(PROVIDED DATA begins)

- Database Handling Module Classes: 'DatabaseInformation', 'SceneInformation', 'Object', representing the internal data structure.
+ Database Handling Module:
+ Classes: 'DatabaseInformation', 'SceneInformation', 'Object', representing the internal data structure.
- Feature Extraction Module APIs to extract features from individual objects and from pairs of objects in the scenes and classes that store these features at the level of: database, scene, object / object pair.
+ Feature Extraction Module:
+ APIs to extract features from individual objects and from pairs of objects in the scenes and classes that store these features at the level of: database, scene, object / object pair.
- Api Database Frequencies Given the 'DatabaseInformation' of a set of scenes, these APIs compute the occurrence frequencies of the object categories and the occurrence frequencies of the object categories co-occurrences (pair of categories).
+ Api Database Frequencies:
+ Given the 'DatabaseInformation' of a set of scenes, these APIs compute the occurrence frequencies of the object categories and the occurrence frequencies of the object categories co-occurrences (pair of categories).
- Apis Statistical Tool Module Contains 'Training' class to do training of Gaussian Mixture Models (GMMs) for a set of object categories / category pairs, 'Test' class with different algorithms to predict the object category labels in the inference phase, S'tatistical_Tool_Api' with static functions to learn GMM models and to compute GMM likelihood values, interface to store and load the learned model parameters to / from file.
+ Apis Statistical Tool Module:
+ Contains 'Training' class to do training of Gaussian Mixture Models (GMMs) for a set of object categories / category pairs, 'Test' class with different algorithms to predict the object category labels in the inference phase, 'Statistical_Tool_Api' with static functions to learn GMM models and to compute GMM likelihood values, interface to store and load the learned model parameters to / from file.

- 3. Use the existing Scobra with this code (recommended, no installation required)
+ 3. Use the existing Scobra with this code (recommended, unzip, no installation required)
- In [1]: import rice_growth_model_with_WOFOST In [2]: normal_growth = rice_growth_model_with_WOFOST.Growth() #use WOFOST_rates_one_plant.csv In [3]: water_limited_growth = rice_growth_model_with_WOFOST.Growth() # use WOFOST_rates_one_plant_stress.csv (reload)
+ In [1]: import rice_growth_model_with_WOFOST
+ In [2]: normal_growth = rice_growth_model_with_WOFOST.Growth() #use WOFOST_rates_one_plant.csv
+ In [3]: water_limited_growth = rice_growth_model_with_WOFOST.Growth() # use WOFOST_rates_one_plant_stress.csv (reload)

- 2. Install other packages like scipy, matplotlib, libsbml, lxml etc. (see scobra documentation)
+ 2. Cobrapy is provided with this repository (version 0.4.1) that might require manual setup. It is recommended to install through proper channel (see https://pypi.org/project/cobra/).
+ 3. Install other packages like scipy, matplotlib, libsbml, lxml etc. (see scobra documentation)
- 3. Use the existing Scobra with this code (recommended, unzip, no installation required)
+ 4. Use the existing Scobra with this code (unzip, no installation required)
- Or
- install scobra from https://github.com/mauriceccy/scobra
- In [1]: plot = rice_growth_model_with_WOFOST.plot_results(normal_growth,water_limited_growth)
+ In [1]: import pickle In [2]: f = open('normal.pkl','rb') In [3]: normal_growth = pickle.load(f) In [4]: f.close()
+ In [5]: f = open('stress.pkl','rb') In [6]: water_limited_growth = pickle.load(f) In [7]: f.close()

(PROVIDED DATA ends)

> _WORK TO COMPLETE_
Counting only lines with the word "this" in them, say how many there are in the entries above, with no other words.

> _WRITTEN ANSWER_
5